# Best waterless wash nd wax ?



## rayyip

It's fr an old car Cba washing so use waterless fr it any suggestion cheers 


Sent from my iPhone using Tapatalk


----------



## Naddy37

Tk it to a £5 hnd car wash


----------



## GleemSpray

I am now waiting for the post which goes: "_this waterless wash stuff is just so like garbage rip-off...used it once on an old car and it didn't come up good, so i binned it .... _"

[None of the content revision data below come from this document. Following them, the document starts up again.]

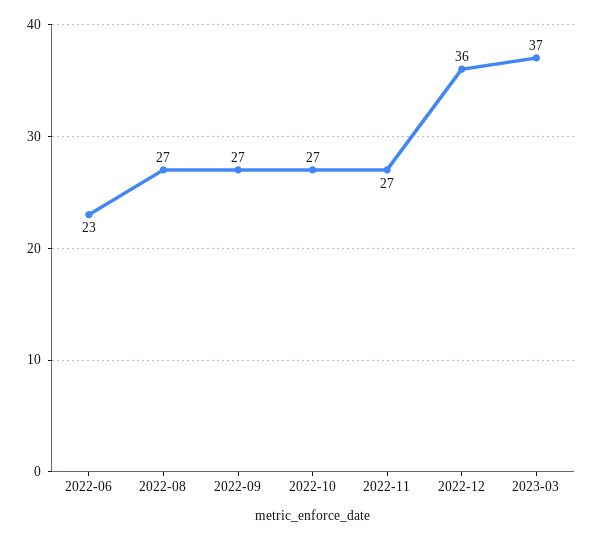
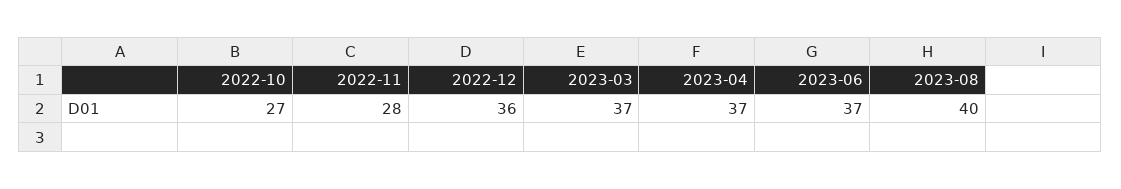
2022-06: 23 -> none
2022-08: 27 -> none
2022-09: 27 -> none
2022-11: 27 -> 28
2023-04: none -> 37
2023-06: none -> 37
2023-08: none -> 40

" _.... what wax would work best for me on this car ? i want it dripping wet look_"

:lol::lol::lol:


----------



## Spanish_Fiesta

rayyip said:


> It's fr an old car Cba washing so use waterless fr it any suggestion cheers
> 
> Sent from my iPhone using Tapatalk


I get the feeling you may be in the wrong place if you cba washing your car :detailer:


----------



## Fairley_46

Williams waterless wash and wax, from idealworld.tv, try and buy it when its 3l for 15 quid.

I dont use it on the car much, better for bits around the house like shower screens ha


----------



## LewisChadwick7

Optimum No Rinse


----------



## ah234

Ech20 would be my pick


----------



## tosh

The best is Meguiars Ultimate Wash and Wax

It is however the most expensive. 

Gallons of concentrate have gone up to 62 quid. 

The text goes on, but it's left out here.